Ibrahim states that the Securities and Exchange Commission’s June 23, 2026 action was directed at third-party capital market operators and not at the Dangote Group itself. That is consistent with the public text of the SEC notice, which my original article reported in accordance with the publicly available regulatory record. My article did not state that the Dangote Group authorised or directed the conduct of those third-party operators. It reported that the SEC intervened in the pre-IPO marketing environment surrounding the Dangote refinery offering, which is a statement of verifiable regulatory fact. The observation that regulatory intervention in a transaction environment of this scale may justify further examination is an editorial judgment that responsible financial journalism routinely applies to capital market events of comparable consequence anywhere in the world, and it is one I stand by without reservation.
Ibrahim also presents a body of operational performance data that is substantial and publicly sourced. The refinery, achieving 650,000 barrels per day nameplate capacity, is documented. The S&P Global Commodities at Sea data on aviation fuel exports is on the public record. The documented price adjustments in 2025, the naira-denominated fuel sales, and the reported appreciation of the NNPC equity stake are all matters of public record that my original article noted and that I have no reason to contest as standalone figures. I acknowledge them here again, unreservedly, because serious journalism requires the intellectual honesty to hold two things simultaneously: the recognition that the Dangote Petroleum Refinery represents a genuine industrial achievement of historic proportions, and the insistence that industrial achievement has never, in any serious democracy, been accepted as a sufficient answer to structural questions about market concentration and regulatory adequacy.
That is the point at which, in my assessment, Ibrahim’s rebuttal does not fully address the broader policy question.
At this stage, an analytical distinction becomes necessary, because much of Ibrahim’s rebuttal treats evidence of industrial success as though it substantially resolves questions of market structure and institutional oversight. In my respectful view, those are related but distinct inquiries. My original article did not argue that the Dangote Petroleum Refinery had failed. It did not dispute that the refinery has increased domestic refining capacity, attracted investor attention, altered regional fuel flows, or become a significant industrial actor. The question my reporting raised was different: whether extraordinary industrial scale, combined with substantial public and institutional support, should be accompanied by equally robust competition safeguards, regulatory oversight, and institutional resilience. Market success does not automatically resolve competition concerns. A company may generate substantial economic value while still raising legitimate questions about concentration, access, governance, and long-term market structure. Competition policy has never existed to punish success. Its function is to ensure that success remains contestable, accountable, and institutionally governed over time.

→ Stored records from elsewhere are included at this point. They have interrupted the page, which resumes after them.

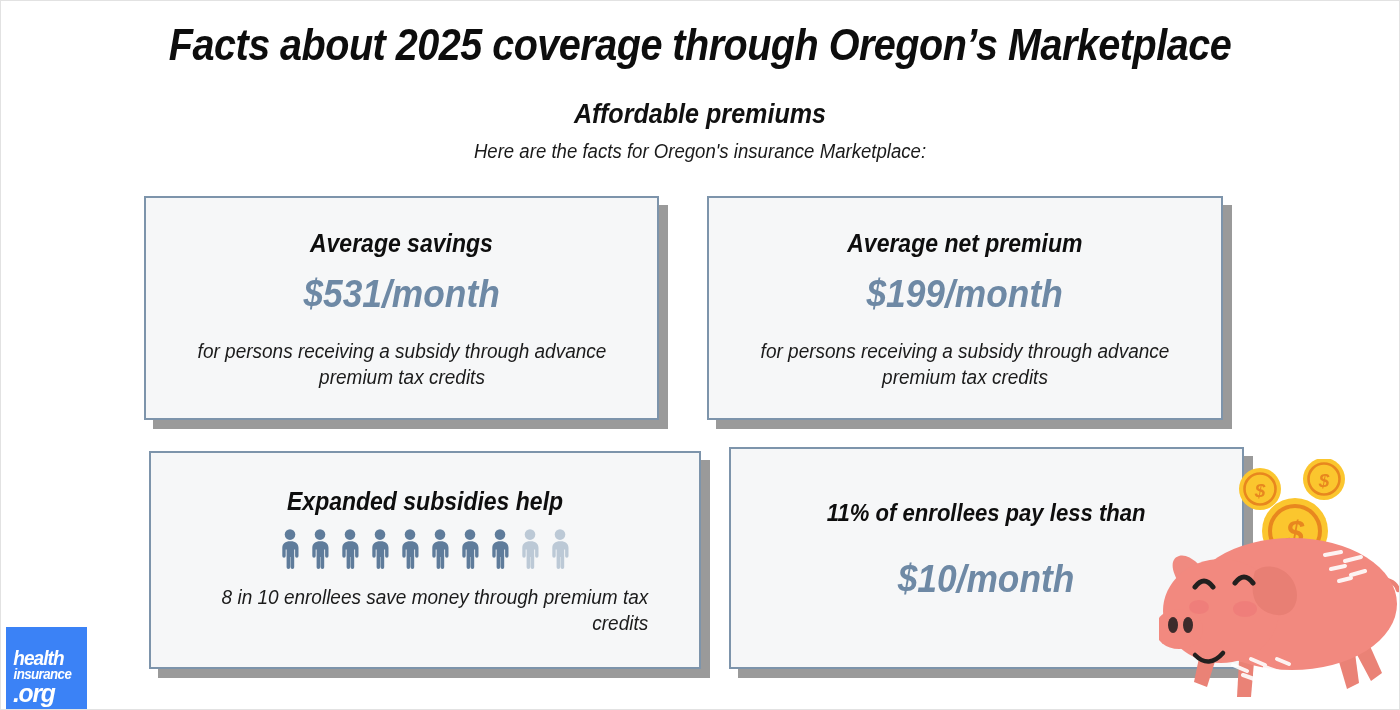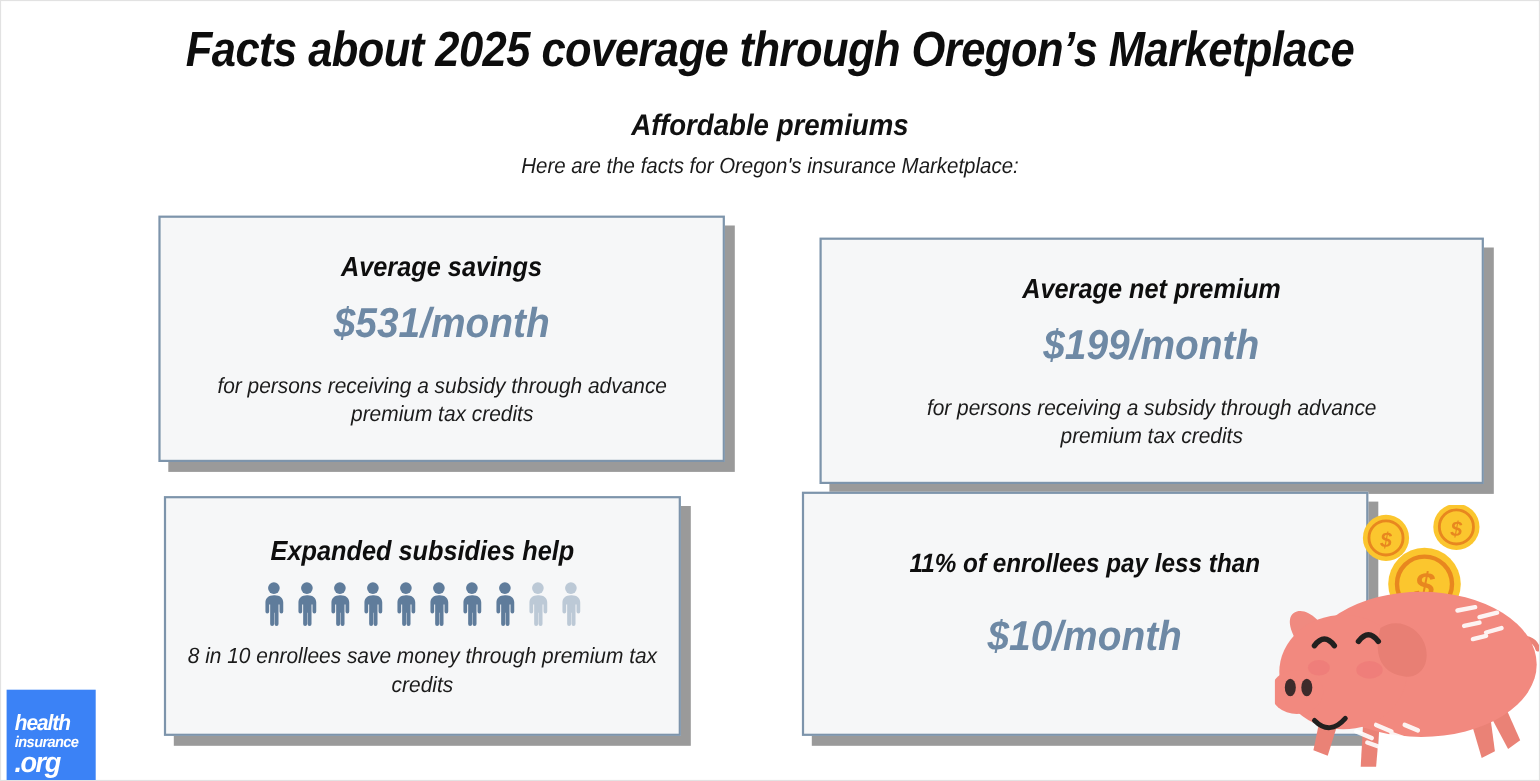--- a/index.html
+++ b/index.html
@@ -84,22 +84,22 @@
   }
   .card-note {
     font-size: 20px;
     color: #1b1b1b;
     line-height: 1.28;
     transform: scaleX(0.95);
     max-width: 470px;
   }
 
   #card-savings   { left: 143px; top: 195px; width: 515px; height: 224px; }
-  #card-premium   { left: 744px; top: 195px; width: 604px; height: 224px; margin-top: 20px; }
-  #card-subsidies { left: 148px; top: 450px; width: 470px; height: 218px; }
+  #card-premium   { left: 706px; top: 195px; width: 516px; height: 224px; }
+  #card-subsidies { left: 148px; top: 450px; width: 552px; height: 218px; text-align: right; }
   #card-low-cost  { left: 728px; top: 446px; width: 515px; height: 222px; }
 
   #card-savings .card-heading   { margin-top: 4px; }
   #card-savings .card-figure    { margin-top: 16px; }
   #card-savings .card-note      { margin-top: 22px; }
   #card-premium .card-heading   { margin-top: 4px; }
   #card-premium .card-figure    { margin-top: 16px; }
   #card-premium .card-note      { margin-top: 22px; }
 
   #card-subsidies .card-heading { margin-top: 4px; }

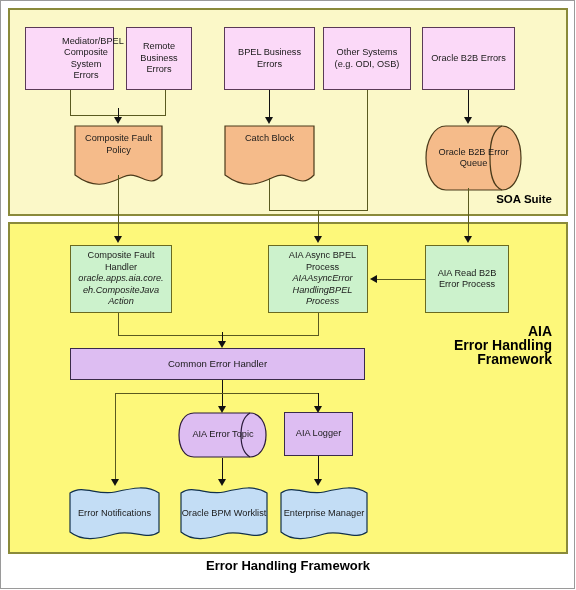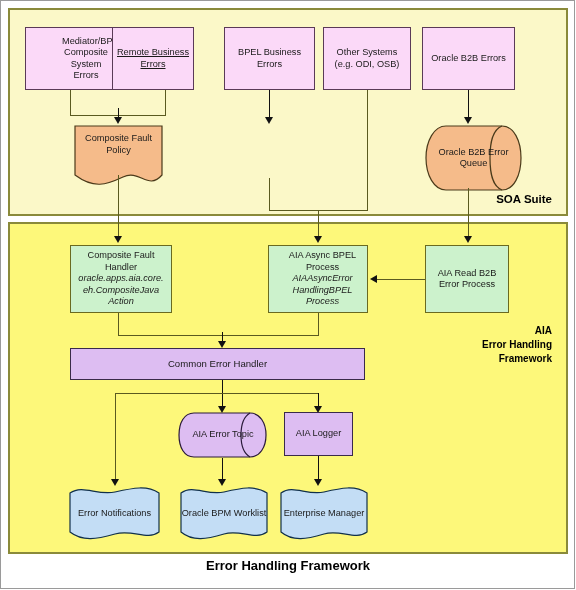--- a/index.html
+++ b/index.html
@@ -26,21 +26,21 @@
   .panel-aia{
     left:8px;top:222px;width:560px;height:332px;
     background:#fdf87a;border:2px solid #8a8a3a;
   }
 
   .panel-label{
     position:absolute;font-weight:bold;color:#000;
     font-size:11px;line-height:13px;text-align:right;
   }
   .lbl-soa{right:14px;bottom:8px;font-size:11.5px;}
-  .lbl-aia{right:14px;top:100px;font-size:10px;line-height:14px;text-align:right;}
+  .lbl-aia{right:14px;top:100px;font-size:14px;line-height:14px;text-align:right;}
 
   .frame-title{
     position:absolute;left:0;top:558px;width:576px;
     text-align:center;font-weight:bold;font-size:13px;color:#000;
   }
 
   
   .node{
     position:absolute;box-sizing:border-box;
     display:flex;align-items:center;justify-content:center;
@@ -101,21 +101,21 @@
   </div>
 
   <div class="node rect pink" style="left:25px;top:27px;width:89px;height:63px;padding-left:36px;">
     <span>
       <span>Mediator/BPEL</span>
       <span>Composite System</span>
       <span>Errors</span>
     </span>
   </div>
 
-  <div class="node rect pink" style="left:112px;top:27px;width:82px;height:63px;text-decoration:underline;">
+  <div class="node rect pink" style="left:126px;top:27px;width:66px;height:63px;">
     <span>
       <span>Remote Business</span>
       <span>Errors</span>
     </span>
   </div>
 
   <div class="node rect pink" style="left:224px;top:27px;width:91px;height:63px;">
     <span>
       <span>BPEL Business</span>
       <span>Errors</span>
@@ -152,20 +152,30 @@
       <path d="M1,1 L88,1 L88,50 C74,66 66,44 49,52 C32,60 20,64 1,50 Z" fill="#f5bb8a" stroke="#4a3a1a" stroke-width="1.2"></path>
     </svg>
     <div class="cap">
       <span>
         <span>Composite Fault</span>
         <span>Policy</span>
       </span>
     </div>
   </div>
 
+  <div class="shape doc" style="left:224px;top:125px;width:91px;height:63px;">
+    <svg width="91" height="63" viewBox="0 0 91 63">
+      <path d="M1,1 L90,1 L90,50 C75,66 67,44 50,52 C33,60 20,64 1,50 Z" fill="#f5bb8a" stroke="#4a3a1a" stroke-width="1.2"></path>
+    </svg>
+    <div class="cap">
+      <span>
+        <span>Catch Block</span>
+      </span>
+    </div>
+  </div>
 
   <div class="shape" style="left:424px;top:125px;width:99px;height:66px;">
     <svg width="99" height="66" viewBox="0 0 99 66">
       <path d="M22,1 L78,1 C90,1 97,16 97,33 C97,50 90,65 78,65 L22,65 C10,65 2,50 2,33 C2,16 10,1 22,1 Z" fill="#f5bb8a" stroke="#4a3a1a" stroke-width="1.2"></path>
       <path d="M78,1 C68,5 66,18 66,33 C66,48 68,61 78,65" fill="none" stroke="#4a3a1a" stroke-width="1.2"></path>
     </svg>
     <div class="cap" style="padding-right:26px;">
       <span>
         <span>Oracle B2B</span>
         <span>Error Queue</span>

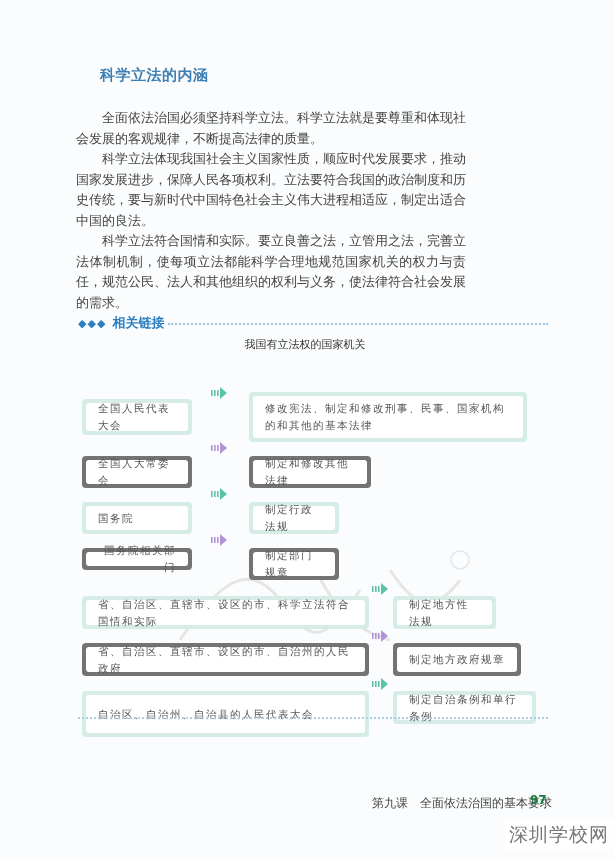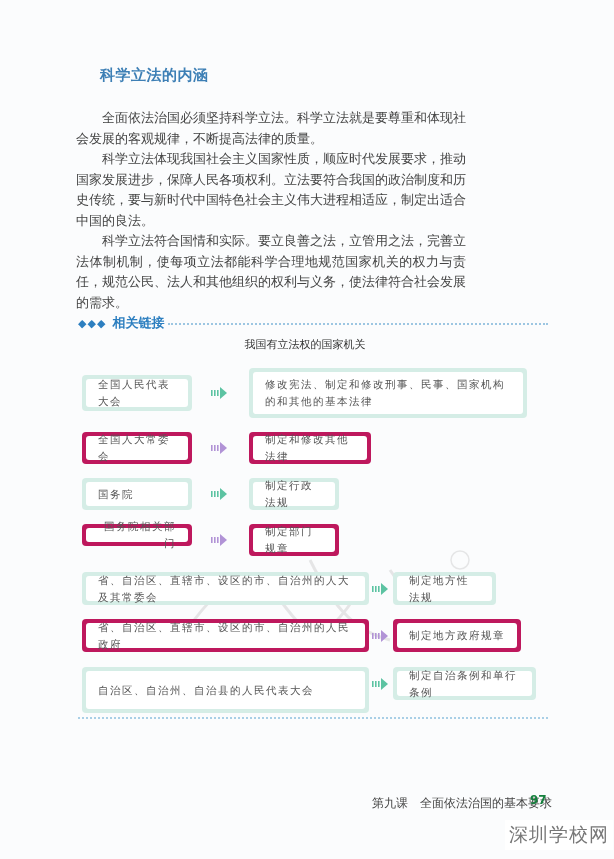--- a/index.html
+++ b/index.html
@@ -29,24 +29,24 @@
     font-size: 13px; font-weight: bold; color: #2d7fc0; margin-right: 4px; white-space: nowrap;
   }
   .dotline { flex: 1; border-top: 2px dotted #9cc6e2; height: 0; margin-top: 2px; }
   .chart-title {
     position: absolute; left: 0; width: 610px; top: 337px; text-align: center;
     font-family: "DejaVu Sans", "Liberation Sans", sans-serif;
     font-size: 11px; color: #333;
   }
   .box {
     position: absolute; box-sizing: border-box;
-    border-radius: 4px; padding: 4px;
+    border-radius: 4px; padding: 4px; margin-top: 24px;
   }
   .box.green { background: #d5ede6; }
-  .box.purple { background: #be185d; }
+  .box.purple { background: #737373; }
   .box .inner {
     background: #ffffff; border-radius: 3px; height: 100%; box-sizing: border-box;
     display: flex; align-items: center; padding: 0 12px;
     font-size: 10.5px; color: #555; letter-spacing: 1.5px; line-height: 17px;
   }
   .arrow { position: absolute; width: 18px; height: 12px; }
   .bottom-dots {
     position: absolute; left: 78px; top: 717px; width: 470px; border-top: 2px dotted #a9cfe6;
   }
   .footer {
@@ -141,21 +141,21 @@
   <rect x="0" y="3" width="1.6" height="6" fill="#b193d6"></rect>
     <rect x="3" y="3" width="1.6" height="6" fill="#b193d6"></rect>
     <rect x="6" y="3" width="1.6" height="6" fill="#b193d6"></rect>
   <polygon points="9,0 16,6 9,12" fill="#b193d6"></polygon>
 </svg>
 <div class="box purple" style="left:249px;top:524px;width:90px;height:32px;">
   <div class="inner">制定部门规章</div>
 </div>
 
 <div class="box green" style="left:82px;top:572px;width:287px;height:33px;">
-  <div class="inner">省、自治区、直辖市、设区的市、自治州的人大及其常委会</div>
+  <div class="inner">省、自治区、直辖市、设区的市、科学立法符合国情和实际</div>
 </div>
 <svg class="arrow" style="left:372px;top:583px;" viewBox="0 0 18 12">
   <rect x="0" y="3" width="1.6" height="6" fill="#5cc3a2"></rect>
     <rect x="3" y="3" width="1.6" height="6" fill="#5cc3a2"></rect>
     <rect x="6" y="3" width="1.6" height="6" fill="#5cc3a2"></rect>
   <polygon points="9,0 16,6 9,12" fill="#5cc3a2"></polygon>
 </svg>
 <div class="box green" style="left:393px;top:572px;width:103px;height:33px;">
   <div class="inner">制定地方性法规</div>
 </div>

This distinction also directly informs Ibrahim’s treatment of the SEC intervention. His rebuttal presents that action as evidence of confidence in the eventual offering. That interpretation may be one available reading of the event, but it does not displace the narrower point made in my article. My article did not accuse the refinery of misconduct, nor did it suggest that the company authorised third-party promotions. It examined the consequences of investor enthusiasm and the necessity of regulatory intervention in a transaction environment that had already generated unauthorised solicitation activity. Those observations are not inconsistent with confidence in an eventual listing. In functioning capital markets, regulatory intervention and market confidence frequently coexist, and reporting one does not negate the other.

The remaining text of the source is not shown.